Segment Start: DATA SHOWN

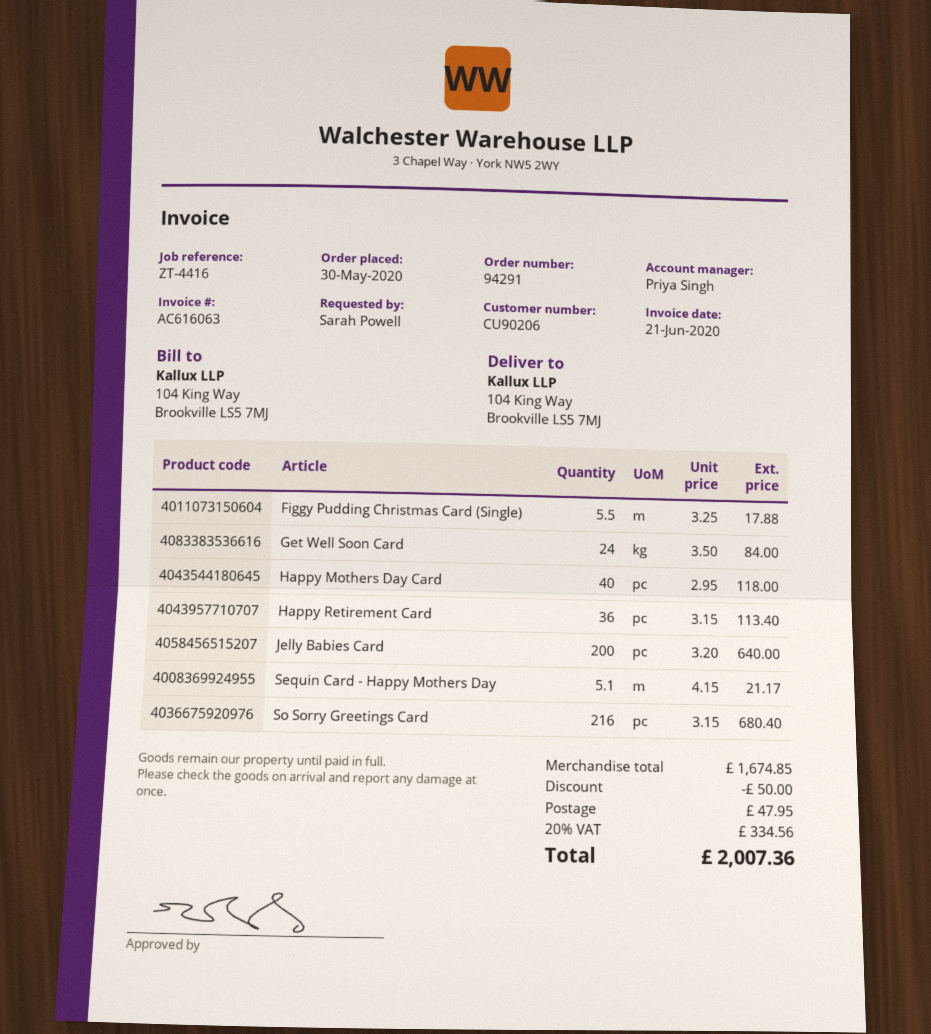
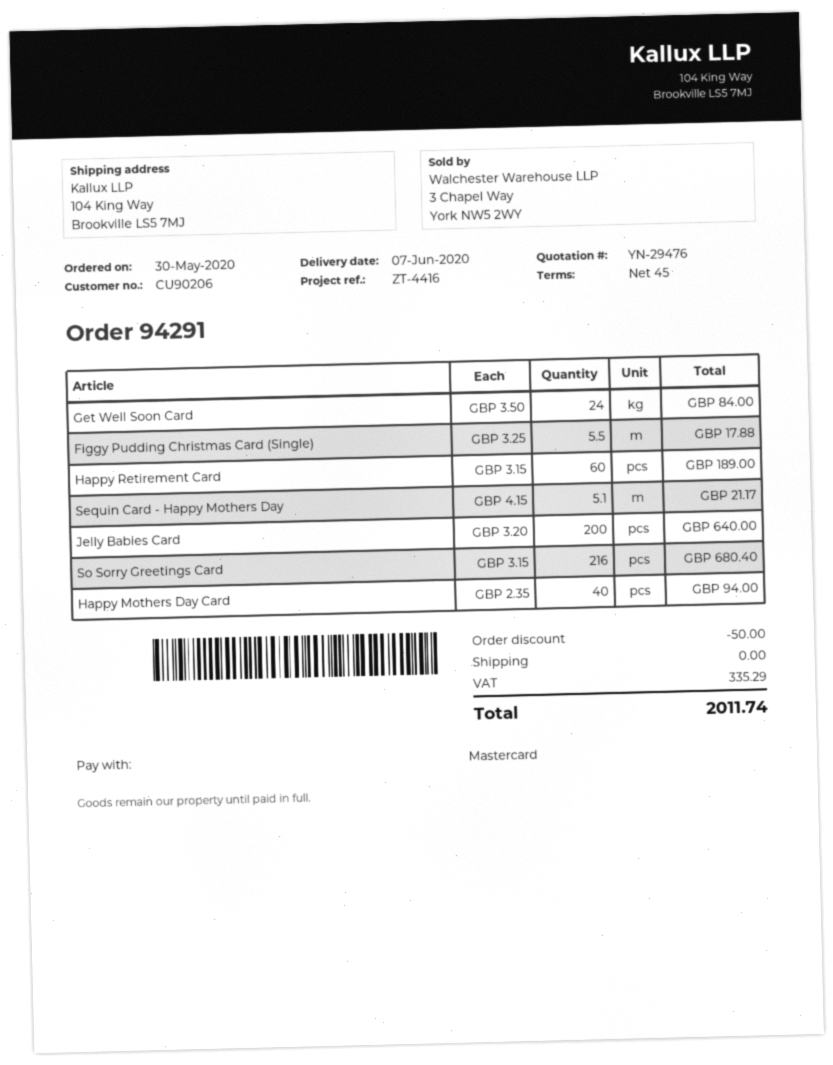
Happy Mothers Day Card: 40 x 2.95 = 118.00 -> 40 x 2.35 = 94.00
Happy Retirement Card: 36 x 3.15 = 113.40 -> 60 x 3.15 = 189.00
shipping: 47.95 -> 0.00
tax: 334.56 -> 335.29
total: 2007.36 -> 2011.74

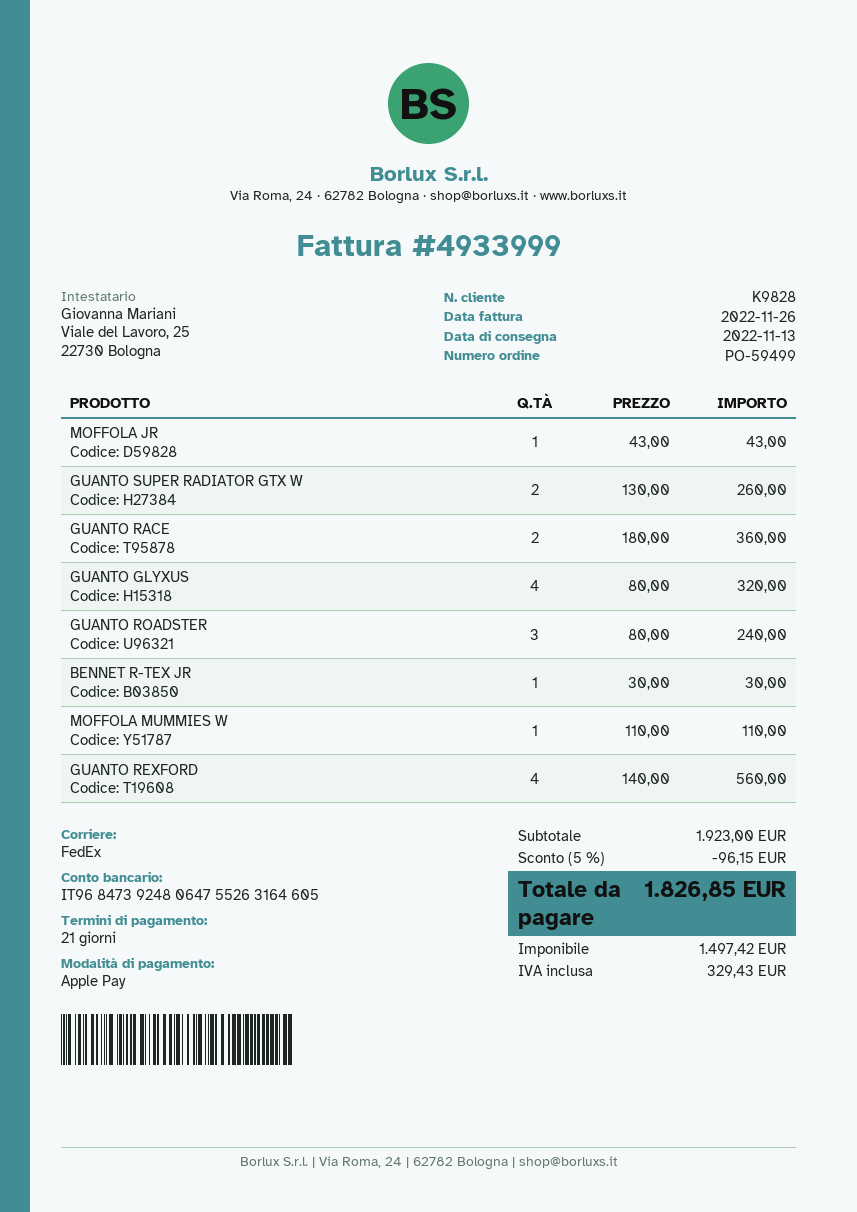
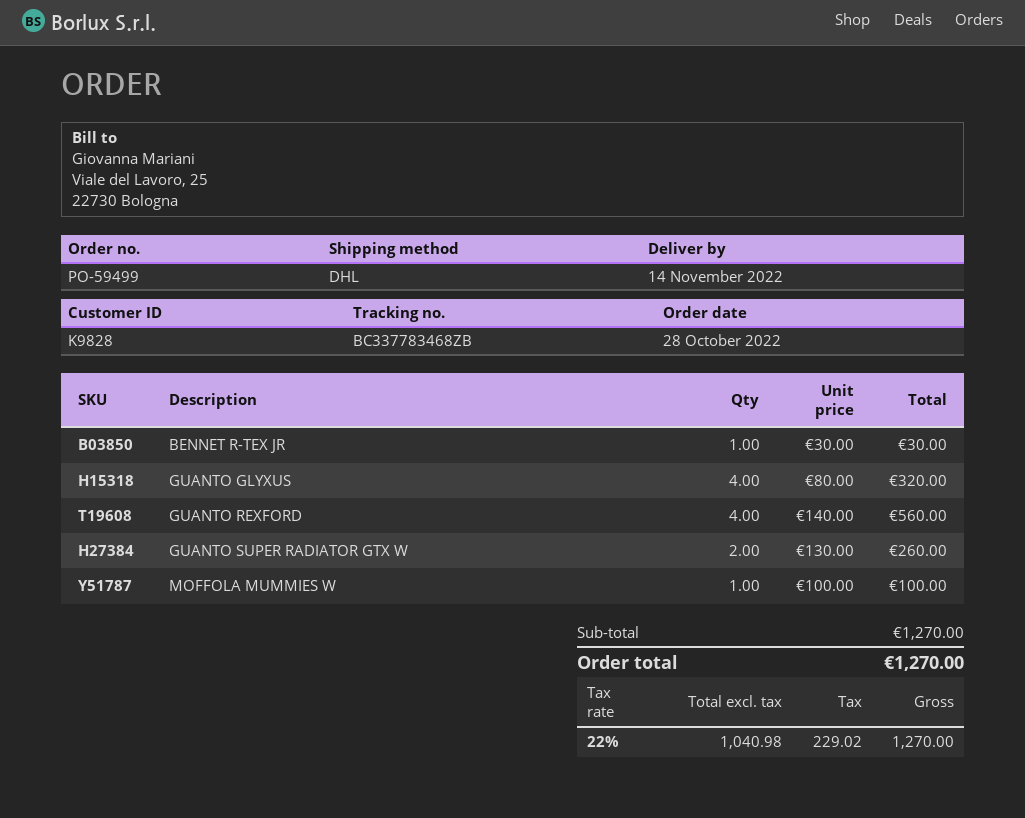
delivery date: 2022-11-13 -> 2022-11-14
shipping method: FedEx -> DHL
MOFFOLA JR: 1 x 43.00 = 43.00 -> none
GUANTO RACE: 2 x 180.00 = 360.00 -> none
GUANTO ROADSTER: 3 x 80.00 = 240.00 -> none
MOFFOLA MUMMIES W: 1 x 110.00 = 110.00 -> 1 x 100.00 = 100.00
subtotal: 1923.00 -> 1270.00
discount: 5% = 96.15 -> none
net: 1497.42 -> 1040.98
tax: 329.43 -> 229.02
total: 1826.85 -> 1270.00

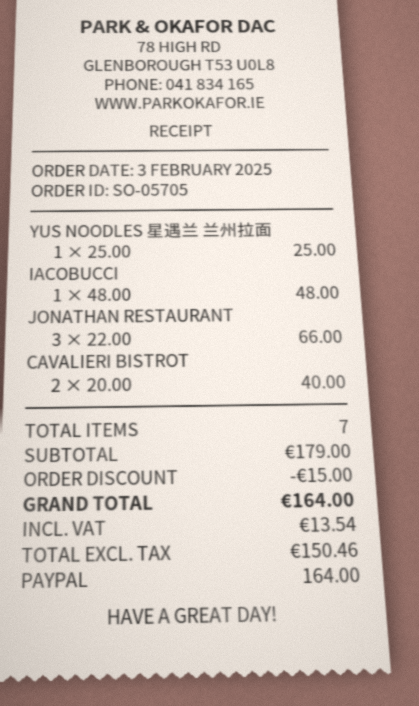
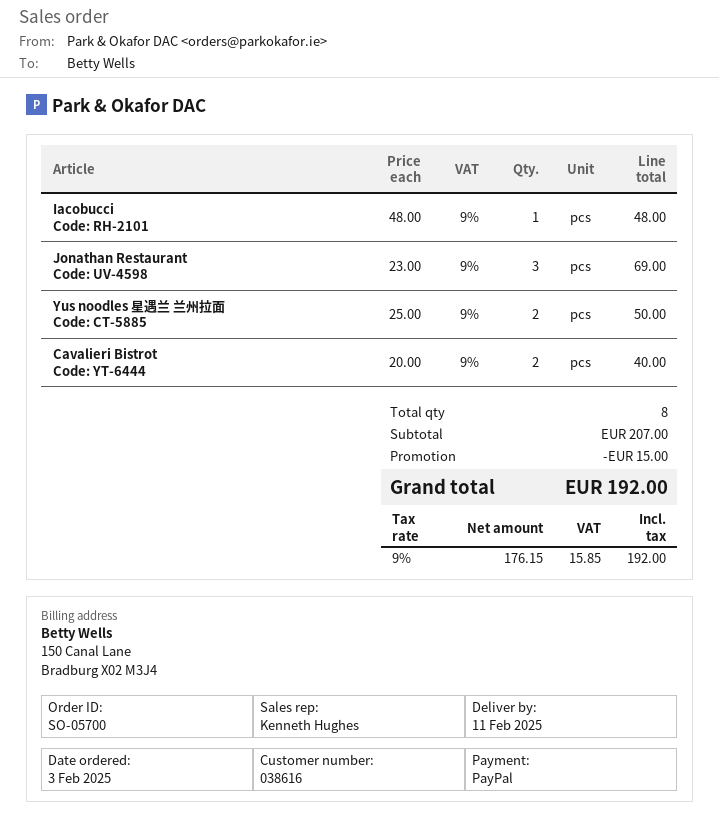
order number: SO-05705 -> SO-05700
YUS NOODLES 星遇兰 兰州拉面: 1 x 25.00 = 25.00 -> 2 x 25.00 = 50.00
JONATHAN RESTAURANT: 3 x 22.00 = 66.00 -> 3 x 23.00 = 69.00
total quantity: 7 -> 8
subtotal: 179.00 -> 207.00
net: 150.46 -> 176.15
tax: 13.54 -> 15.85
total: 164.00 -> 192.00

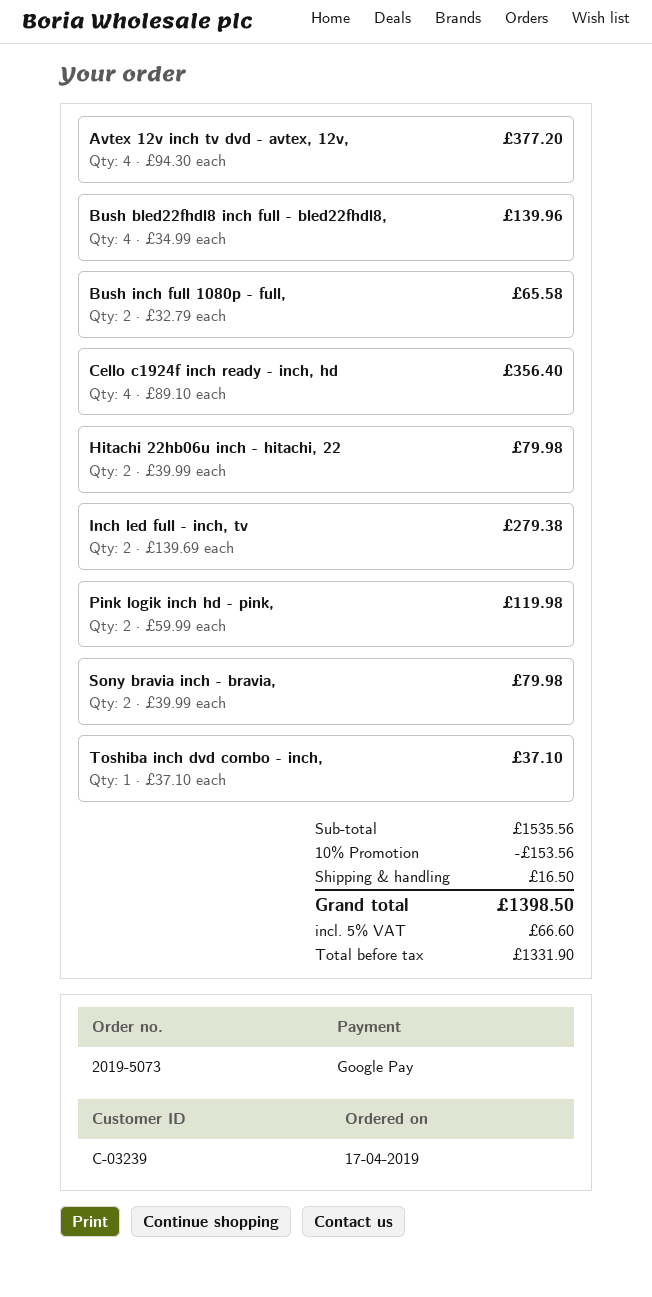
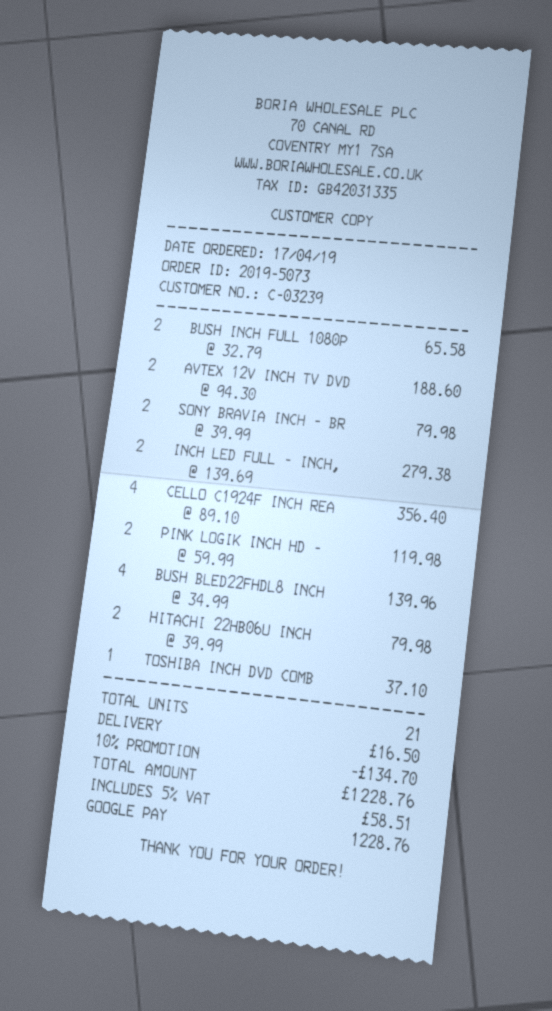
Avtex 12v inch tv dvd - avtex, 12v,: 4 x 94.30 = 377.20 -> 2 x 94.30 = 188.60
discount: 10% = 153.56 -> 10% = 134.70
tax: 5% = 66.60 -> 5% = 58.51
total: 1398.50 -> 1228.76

Segment End: DATA SHOWN

_REQUIREMENT_
When you reach the line containing "discount: 5% = 96.15 -> none" in the entries above, begin restating word for word, and stop once the line containing "Avtex 12v inch" has been given. Omit the pictures.

_RESPONSE_
discount: 5% = 96.15 -> none
net: 1497.42 -> 1040.98
tax: 329.43 -> 229.02
total: 1826.85 -> 1270.00

order number: SO-05705 -> SO-05700
YUS NOODLES 星遇兰 兰州拉面: 1 x 25.00 = 25.00 -> 2 x 25.00 = 50.00
JONATHAN RESTAURANT: 3 x 22.00 = 66.00 -> 3 x 23.00 = 69.00
total quantity: 7 -> 8
subtotal: 179.00 -> 207.00
net: 150.46 -> 176.15
tax: 13.54 -> 15.85
total: 164.00 -> 192.00

Avtex 12v inch tv dvd - avtex, 12v,: 4 x 94.30 = 377.20 -> 2 x 94.30 = 188.60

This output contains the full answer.